Shaping the future of hospitality and tourism through education and research.
At a glance
Tuition across this ranking
Average annual tuition (USD) for the top 10 schools on this list. The #1-ranked school is highlighted.
Methodology
How we compiled this ranking
To construct the 2026 ranking of the world’s best hospitality management schools, we bypassed generic academic reputation metrics and focused strictly on the criteria that matter to executive recruiters, hotel asset managers, and global management groups.

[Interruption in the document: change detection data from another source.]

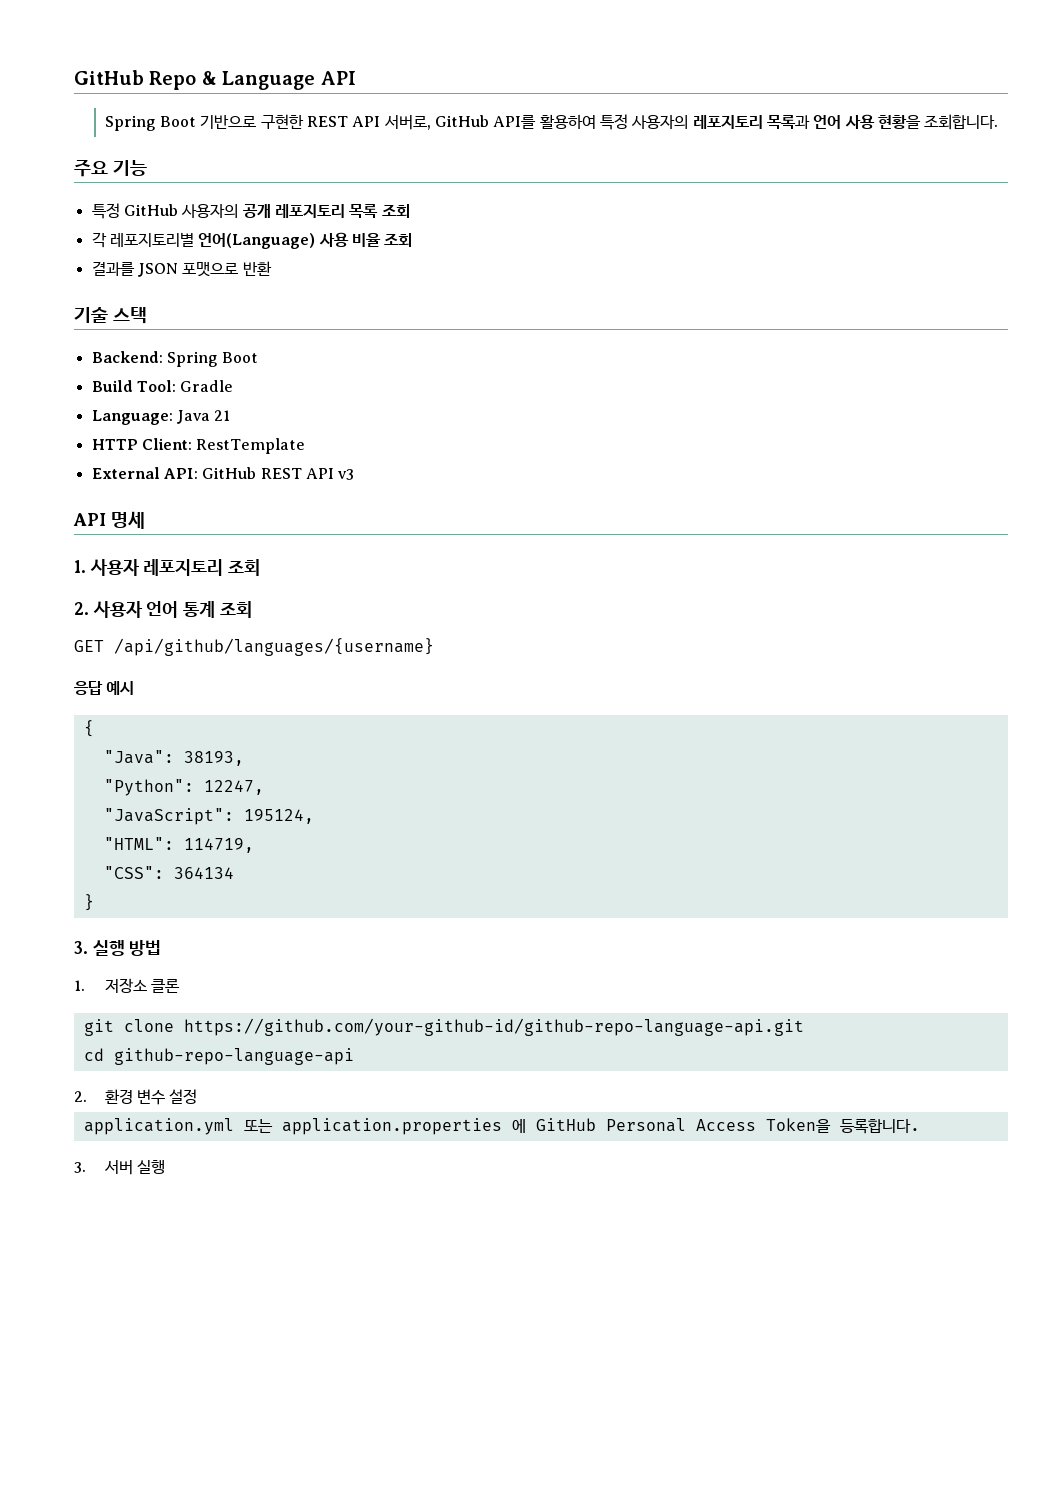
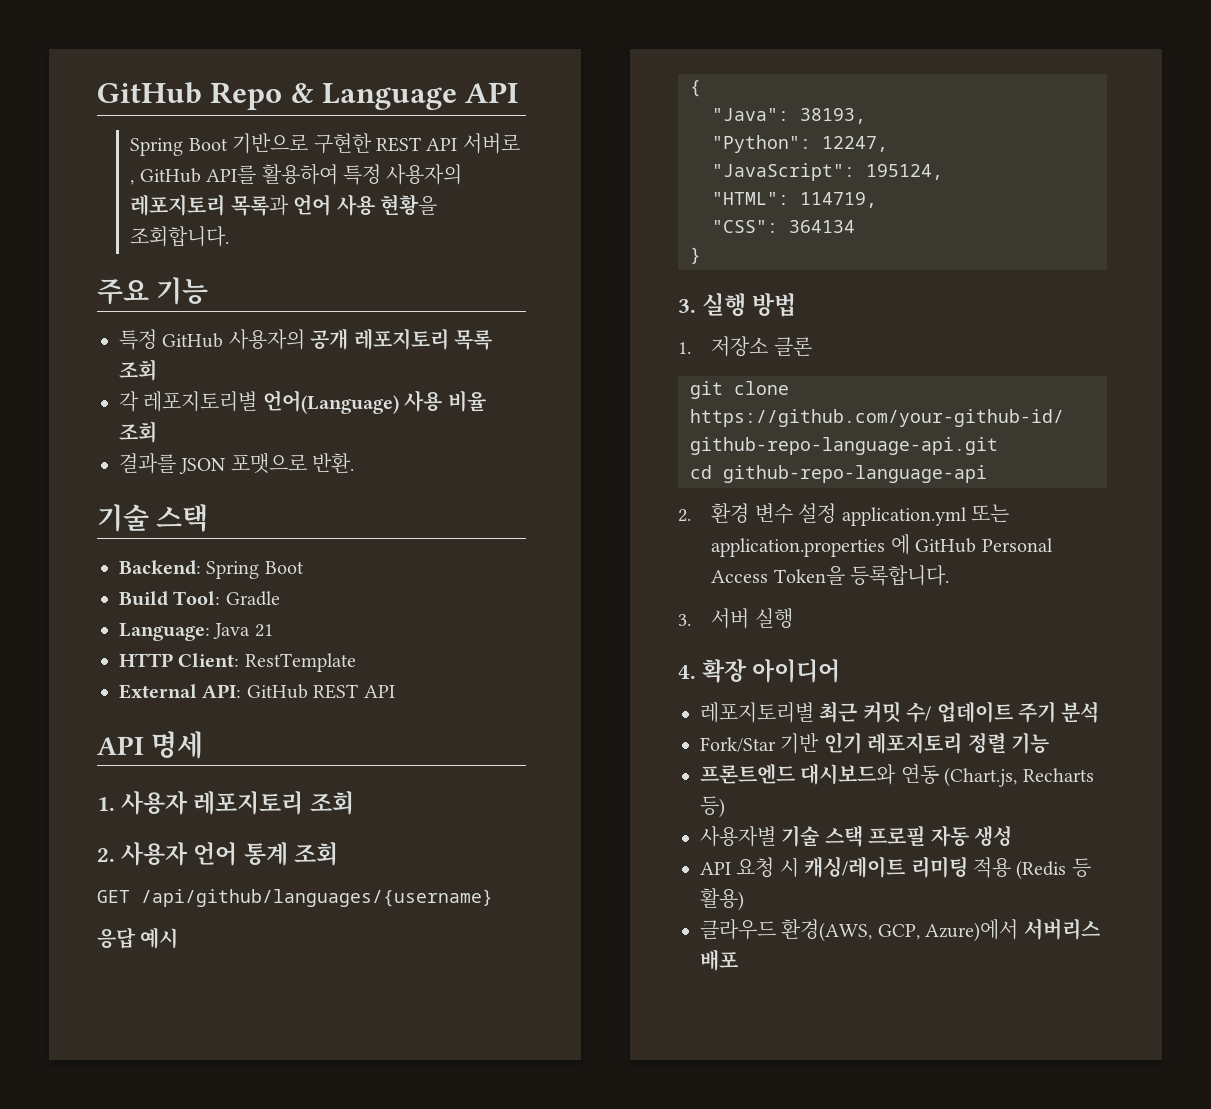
- Spring Boot 기반으로 구현한 REST API 서버로, GitHub API를 활용하여 특정 사용자의 레포지토리 목록과 언어 사용 현황을 조회합니다.
+ Spring Boot 기반으로 구현한 REST API 서버로 , GitHub API를 활용하여 특정 사용자의 레포지토리 목록과 언어 사용 현황을 조회합니다.
- 결과를 JSON 포맷으로 반환
+ 결과를 JSON 포맷으로 반환.
- External API: GitHub REST API v3
+ External API: GitHub REST API
- 2. 환경 변수 설정
- application.yml 또는 application.properties 에 GitHub Personal Access Token을 등록합니다.
+ 2. 환경 변수 설정 application.yml 또는 application.properties 에 GitHub Personal Access Token을 등록합니다.
+ 4. 확장 아이디어
+ 레포지토리별 최근 커밋 수/ 업데이트 주기 분석
+ Fork/Star 기반 인기 레포지토리 정렬 기능
+ 프론트엔드 대시보드와 연동 (Chart.js, Recharts 등)
+ 사용자별 기술 스택 프로필 자동 생성
+ API 요청 시 캐싱/레이트 리미팅 적용 (Redis 등 활용)
+ 클라우드 환경(AWS, GCP, Azure)에서 서버리스 배포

We synthesised quantitative data from global tracking reports (QS World University Rankings by Subject 2024/2025, Times Higher Education), proprietary graduate salary surveys, the EHL and Cornell Career Reports, and LinkedIn Talent Insights, cross-referencing them with our own interviews of hiring managers at the world's top 15 luxury and lifestyle hotel groups.
Our methodology weights are designed to reflect the realities of the 2026 operational and corporate landscape.
- Employer Reputation & Hiring Pipeline (30%): The heaviest weighting. We measure the volume and seniority of alumni placed in elite management development programmes (e.g., Four Seasons, Marriott Luxury Brands, Rosewood). Do recruiters explicitly target these campuses? Are guaranteed interview pipelines in place for graduates?
- Alumni Network & Industry Integration (20%): Hospitality is an insider's game. We evaluate the size, responsiveness, and executive-level density of the alumni network. We track how heavily the school integrates with the industry through real-world consultancy projects, guest lectures by sitting CEOs, and strategic partnerships.
- Academic Rigour & Faculty Depth (15%): We assess the academic standing of the faculty. Are they producing peer-reviewed research that moves the industry forward? Do instructors possess significant, recent operational or corporate experience rather than just theoretical backgrounds?
- Price-to-ROI & Salary Outcomes (15%): A crucial metric given the escalating costs of global education. We contrast tuition, room, and board costs against verified 1-year and 5-year post-graduation salaries. Schools that mitigate debt purely through brand equity or state funding are rewarded here.
- Innovation & AI Readiness (10%): New for our recent rankings. We evaluate how schools have integrated generative AI, machine learning, and advanced data analytics into their core curricula, moving beyond legacy PMS training into dynamic revenue modelling and automated operational tech.
- Global Reach & Internship Quality (10%): The quality, compensation, and geographic diversity of mandatory internships. Does the school facilitate multi-continent exposure? Do students work at prestigious properties, and are they protected by strong university-employer agreements?
- Data Transparency
- We rely heavily on self-reported institutional career placement data (verifying placement rates, which sit between 94% and 98% for this elite group within 6 months of graduation). For salary parity, we adjust for geographic cost of living and base currency. We deliberately separate graduates who go into operations from those who enter finance, real estate, or consulting to prevent skewed median averages. The ultimate goal is to provide a holistic, uncompromising look at which schools produce the most capable leaders in 2026.
Graduate outcomes & salaries
The conversation surrounding graduate salaries in hospitality is historically fraught with generalisations. In 2026, compensation is highly bifurcated based on the immediate post-graduation track: Operations (entering a hotel or resort at a supervisory or management trainee level) versus Corporate/Real Estate (asset management, hotel valuation, corporate finance, and consulting).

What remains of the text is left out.